10 tips to prepare for marathon day
Just two days to go until the Marathon. The excitement and anxiety are fighting one another for dominance in the pit of my stomach as they have been for the last week.
I've fought off a migraine, sore throat and a severe case of Maranoia. The taper is nearly over at last and race day is almost here. So what now?
It's time to prepare. Everyone has their own plans and routines during the build up to a marathon but here for anyone who is interested are my top 10 tips for getting ready to run 26.2 miles.
1 - Carb load.
Try to eat as much carbohydrate rich food as possible in the days leading up to the marathon. This will ensure that energy stores in your muscles are full up (see 5).
I tend to eat lots of pasta up to and including lunchtime on the day before. I'll then have a lighter evening meal on the eve of the race.
Make a list of everything you will need and check everything off. Then do it again to make sure you haven't forgotten anything.

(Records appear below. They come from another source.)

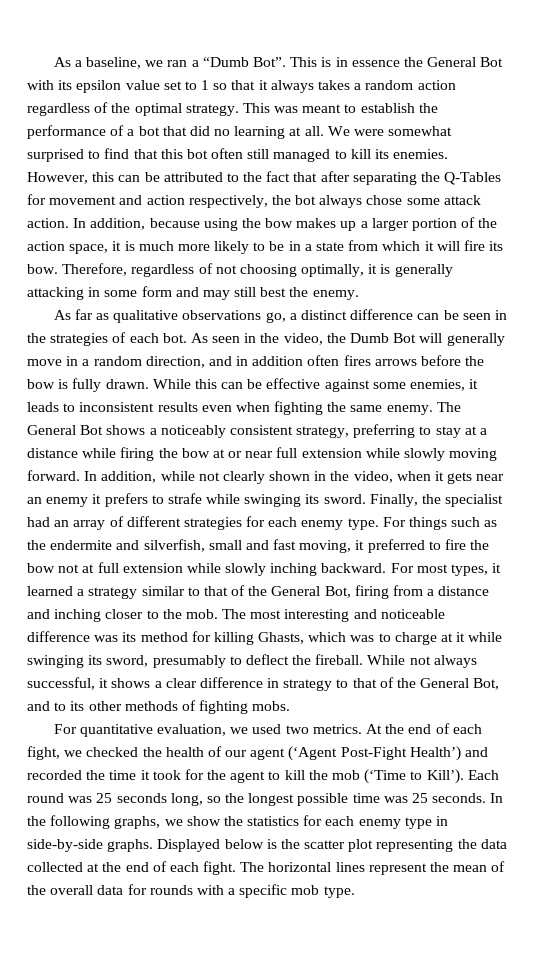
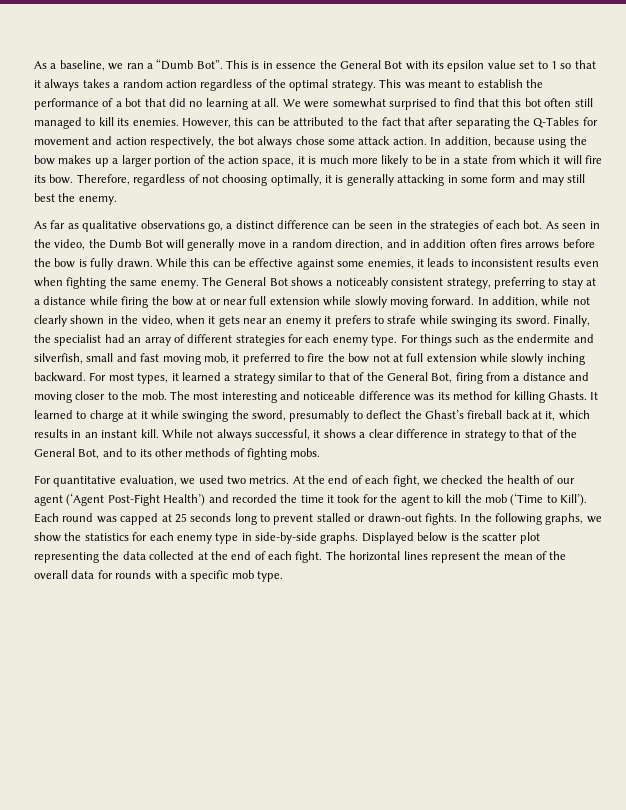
- For things such as the endermite and silverfish, small and fast moving, it preferred to fire the bow not at full extension while slowly inching backward.
+ For things such as the endermite and silverfish, small and fast moving mob, it preferred to fire the bow not at full extension while slowly inching backward.
- For most types, it learned a strategy similar to that of the General Bot, firing from a distance and inching closer to the mob.
+ For most types, it learned a strategy similar to that of the General Bot, firing from a distance and moving closer to the mob.
- The most interesting and noticeable difference was its method for killing Ghasts, which was to charge at it while swinging its sword, presumably to deflect the fireball.
+ The most interesting and noticeable difference was its method for killing Ghasts. It learned to charge at it while swinging the sword, presumably to deflect the Ghast’s fireball back at it, which results in an instant kill.
- Each round was 25 seconds long, so the longest possible time was 25 seconds.
+ Each round was capped at 25 seconds long to prevent stalled or drawn-out fights.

Two essentials for any marathon runner are the pins to attach your number and the lubrication to stop any chafing. Apply Vaseline liberally to your nipples and the inside of your legs where your shorts rub.
Other important items to take include spare laces, a dustbin bag or old top for warmth which you can then discard, sun cream and phone/watch charger (see 4).
Make sure you know how to get to the start, when you need to be there and how long it will take.
If you have time make the trip in advance. This also allows you to check timings and familiarise yourself with the route which helps combats nerves. If possible purchase any travel tickets you need in advance.
4 - Know the route
Most races provide a route map of the course. Go over it and remember the key details. Check for drinks stations, gel stations, inclines, landmarks, and bands that line the route.
Imagine yourself running the course and how good you will feel at each stage. Set yourself markers that you can remember on the day and tick off in your head while running. Prepare and plan in your race day lies at the same time!
5 - Hydrate
This is just as important in the lead up to the race as it is once you have started. As with carbo loading you want to start with all your tanks full and that includes water.
Think of your body like a car. If you are going on a long journey you need to top up the fuel, water and oil (remember the vaseline!) check the tyres (shoes) and check your route beforehand.
6 - Don't expect to sleep
The night before a marathon it can be hard to sleep. Fears of not waking up in time, worries about getting to the start and excitement about the big day combine with calculations of race pace and dreams of crossing the line.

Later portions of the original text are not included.